- _Aim of the exercise_
Whenever the word "Milwaukee" appears in a line of the data below, copy that line.

- _Recorded data_

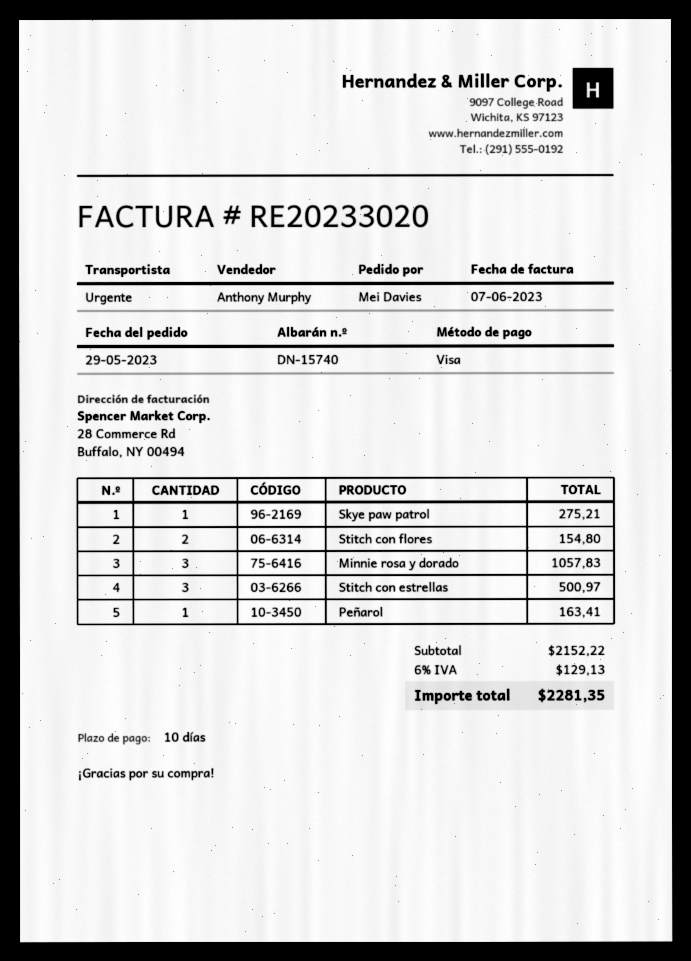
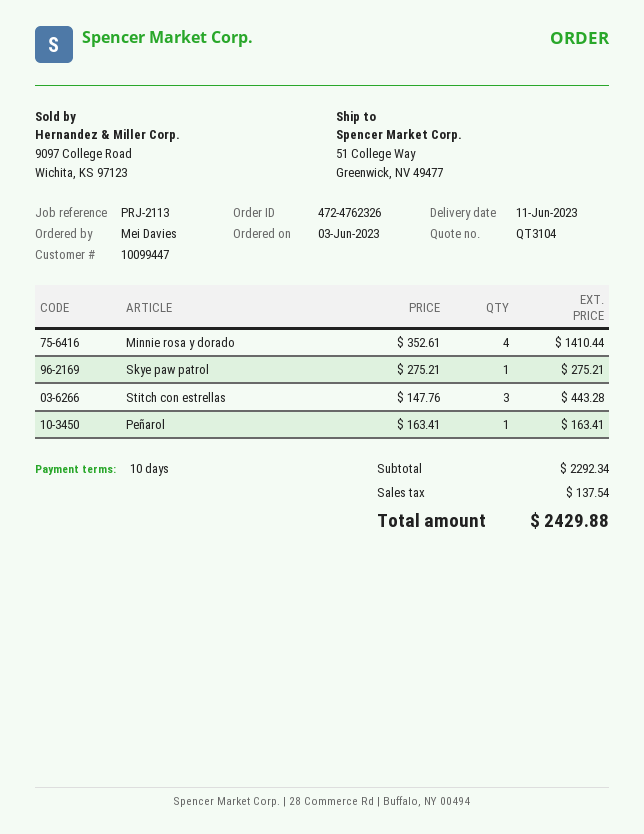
order date: 2023-05-29 -> 2023-06-03
Stitch con flores: 2 for 154.80 -> none
Minnie rosa y dorado: 3 for 1057.83 -> 4 for 1410.44
Stitch con estrellas: 3 for 500.97 -> 3 for 443.28
subtotal: 2152.22 -> 2292.34
tax: 129.13 -> 137.54
total: 2281.35 -> 2429.88

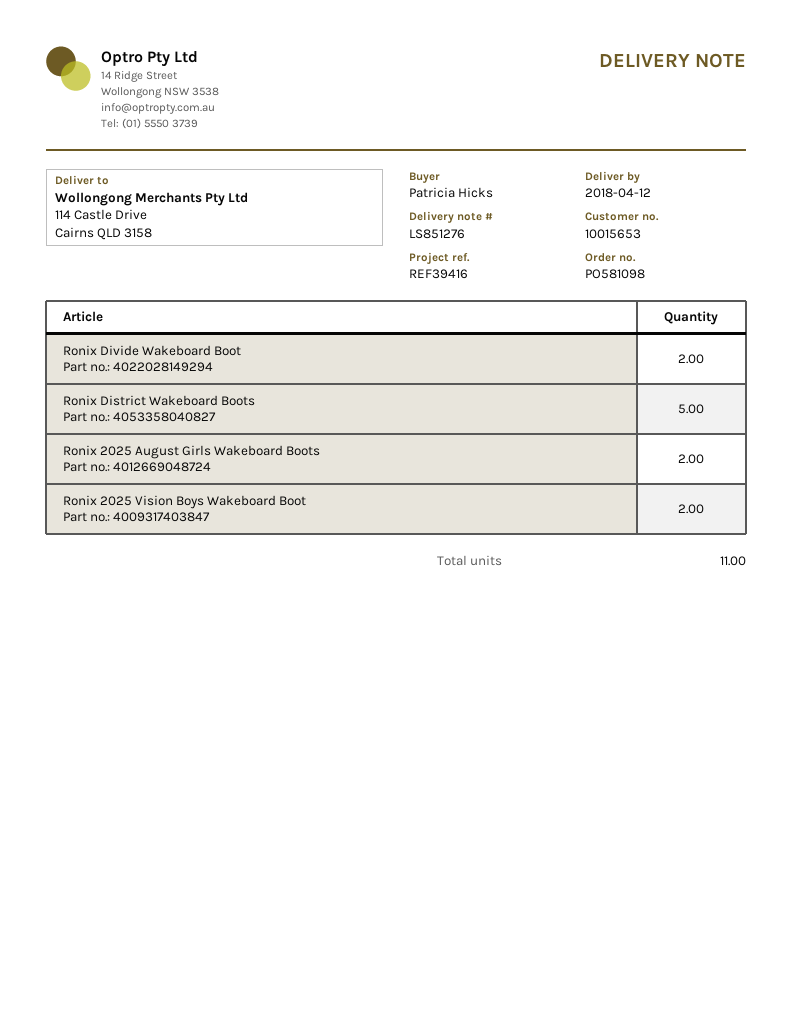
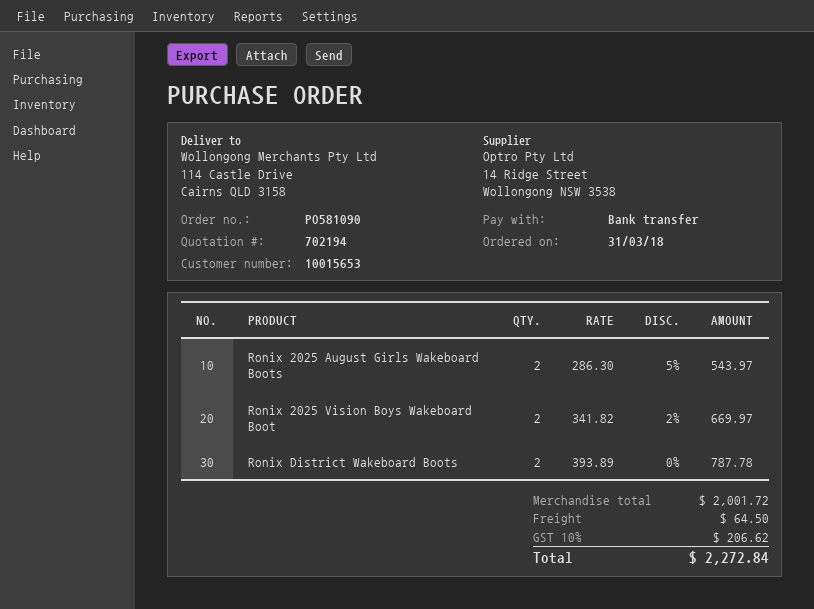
order number: PO581098 -> PO581090
Ronix Divide Wakeboard Boot: 2 -> none
Ronix District Wakeboard Boots: 5 -> 2

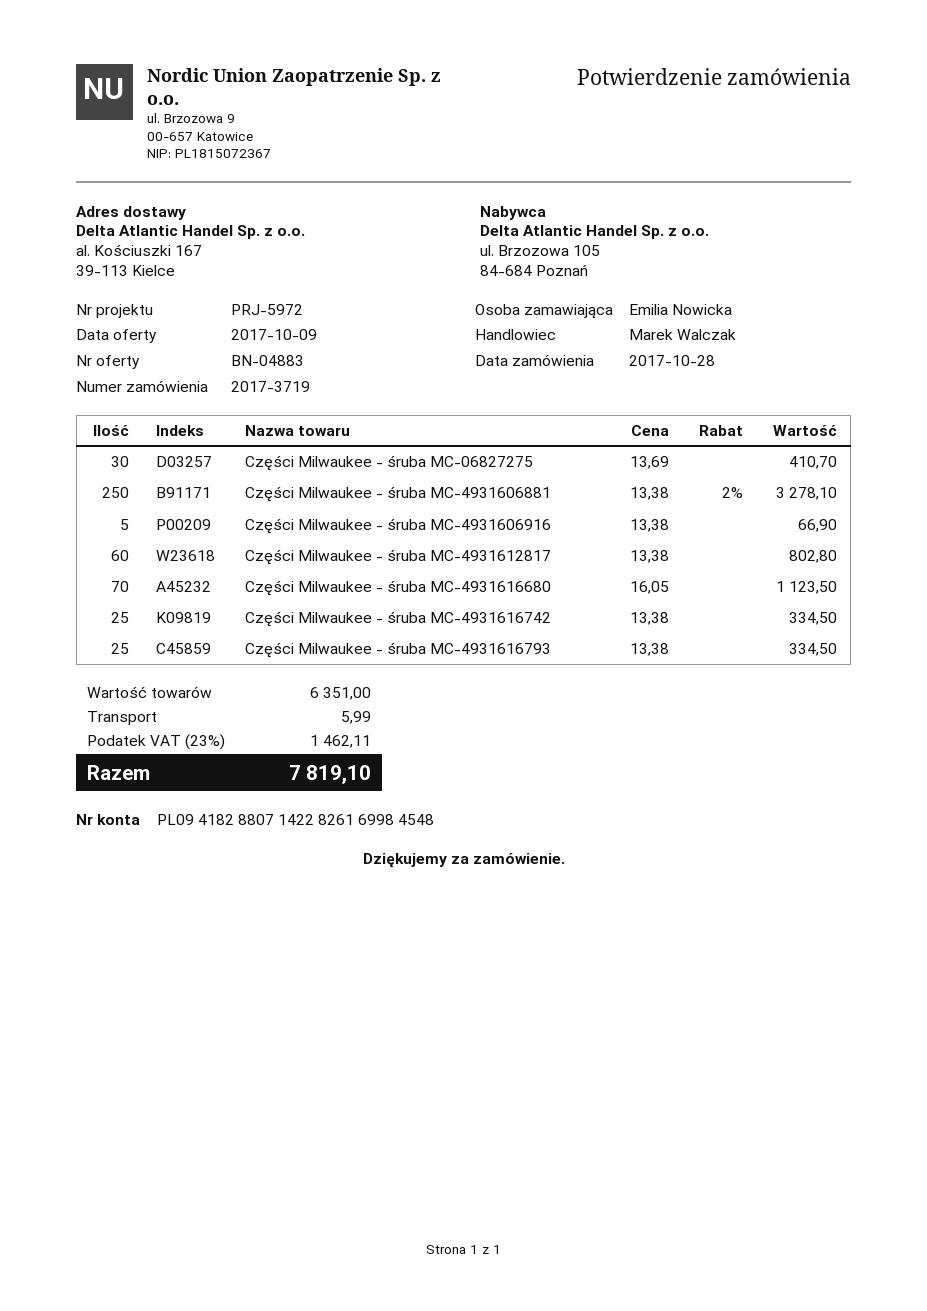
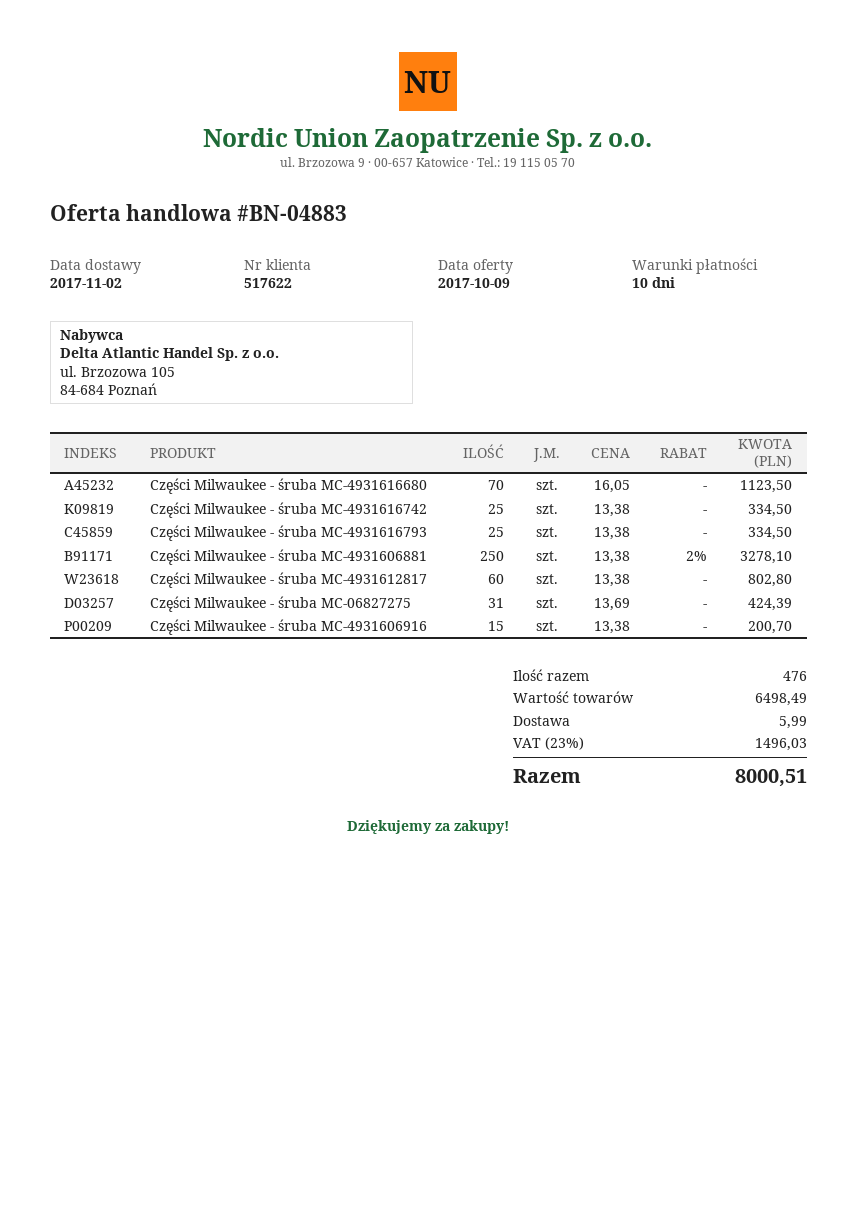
Części Milwaukee - śruba MC-06827275: 30 x 13.69 = 410.70 -> 31 x 13.69 = 424.39
Części Milwaukee - śruba MC-4931606916: 5 x 13.38 = 66.90 -> 15 x 13.38 = 200.70
subtotal: 6351.00 -> 6498.49
tax: 23% = 1462.11 -> 23% = 1496.03
total: 7819.10 -> 8000.51

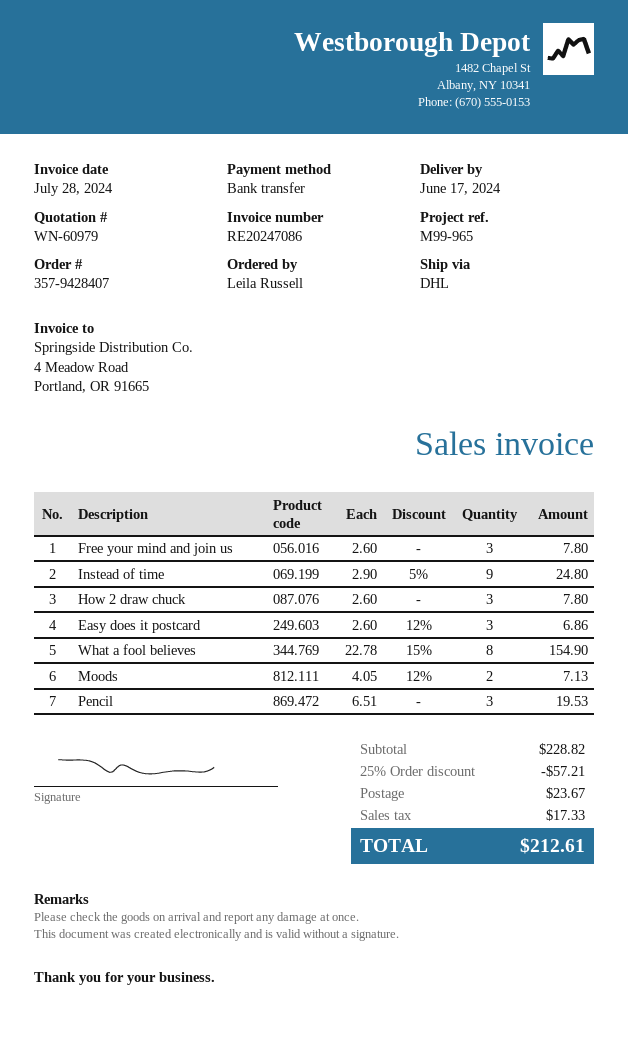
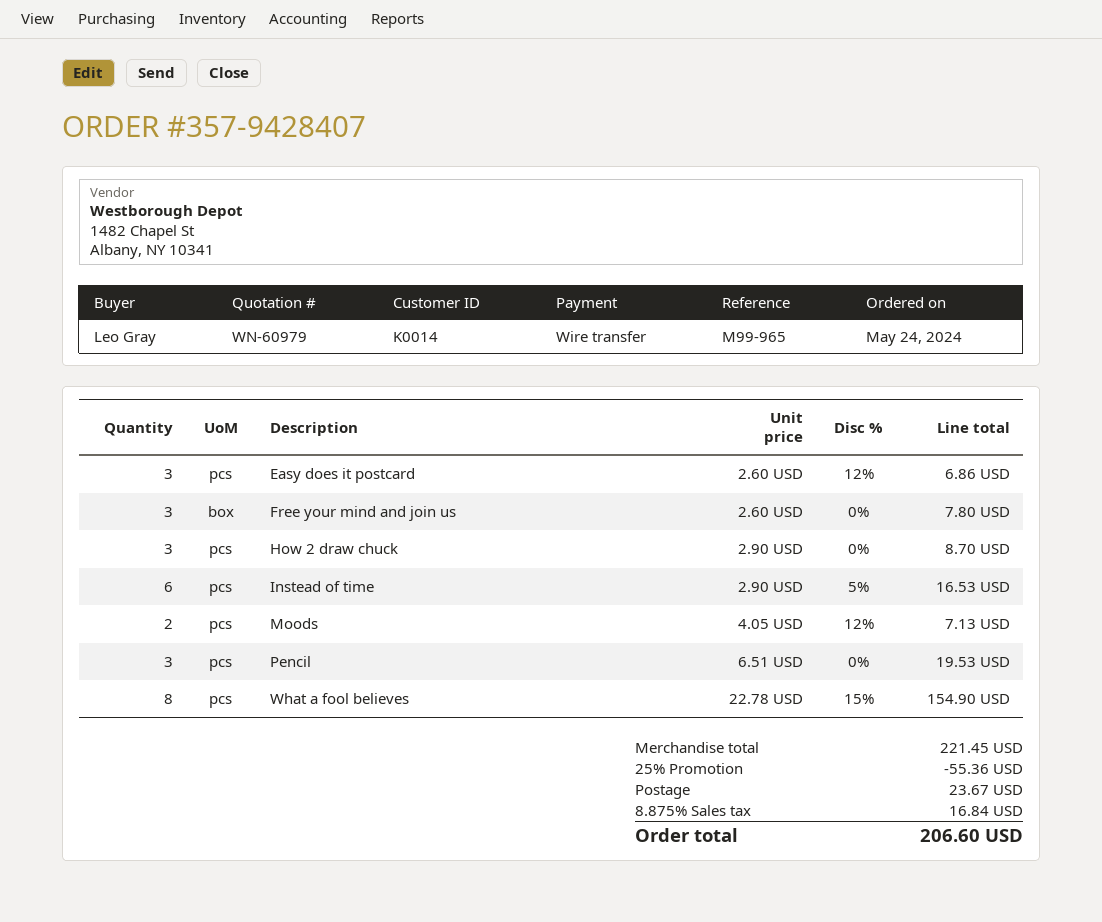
ordered by: Leila Russell -> Leo Gray
Instead of time: 9 x 2.90 - 5% = 24.80 -> 6 x 2.90 - 5% = 16.53
How 2 draw chuck: 3 x 2.60 = 7.80 -> 3 x 2.90 = 8.70
subtotal: 228.82 -> 221.45
discount: 25% = 57.21 -> 25% = 55.36
tax: 17.33 -> 16.84
total: 212.61 -> 206.60

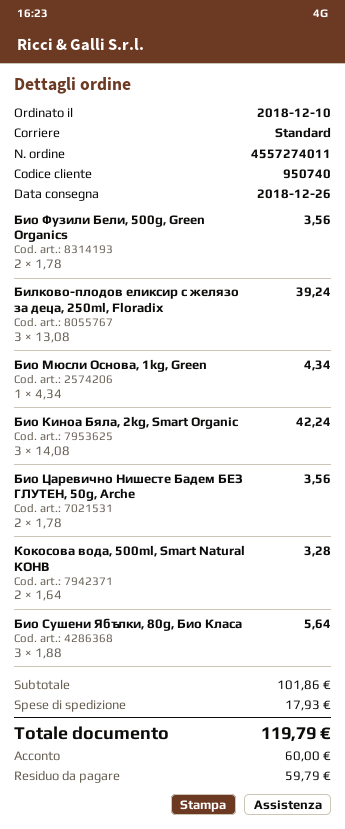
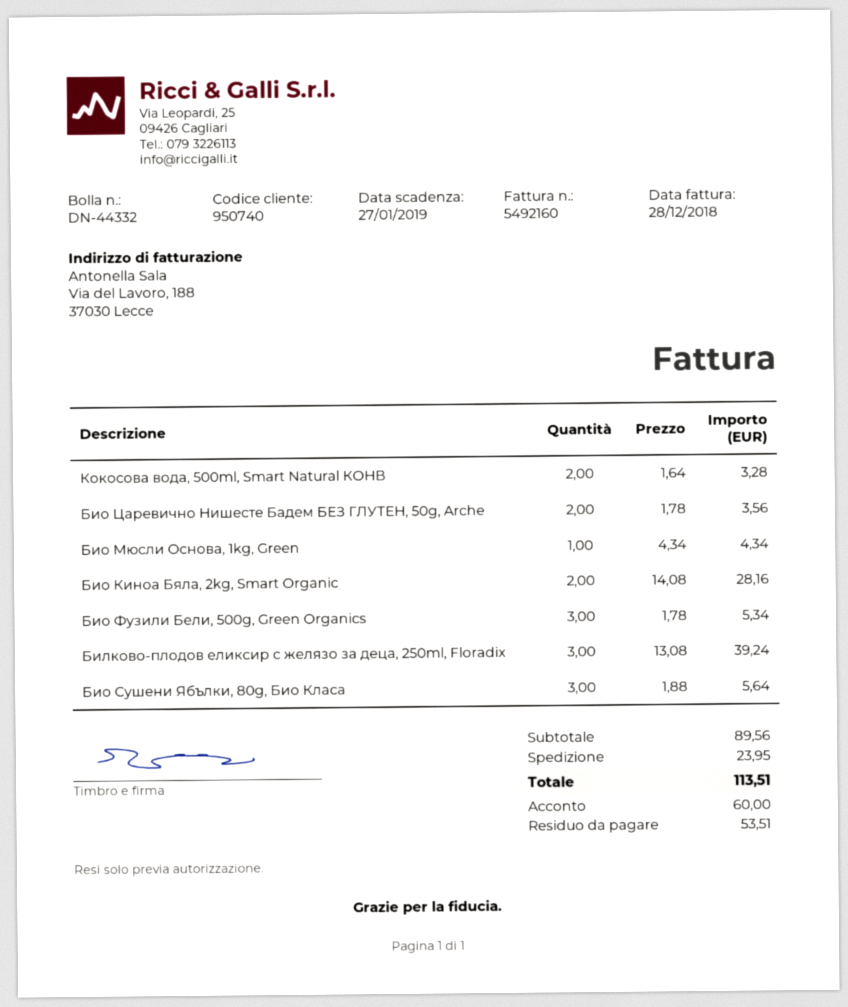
Био Фузили Бели, 500g, Green Organics: 2 x 1.78 = 3.56 -> 3 x 1.78 = 5.34
Био Киноа Бяла, 2kg, Smart Organic: 3 x 14.08 = 42.24 -> 2 x 14.08 = 28.16
subtotal: 101.86 -> 89.56
shipping: 17.93 -> 23.95
total: 119.79 -> 113.51
balance: 59.79 -> 53.51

- _Written response_
Części Milwaukee - śruba MC-06827275: 30 x 13.69 = 410.70 -> 31 x 13.69 = 424.39
Części Milwaukee - śruba MC-4931606916: 5 x 13.38 = 66.90 -> 15 x 13.38 = 200.70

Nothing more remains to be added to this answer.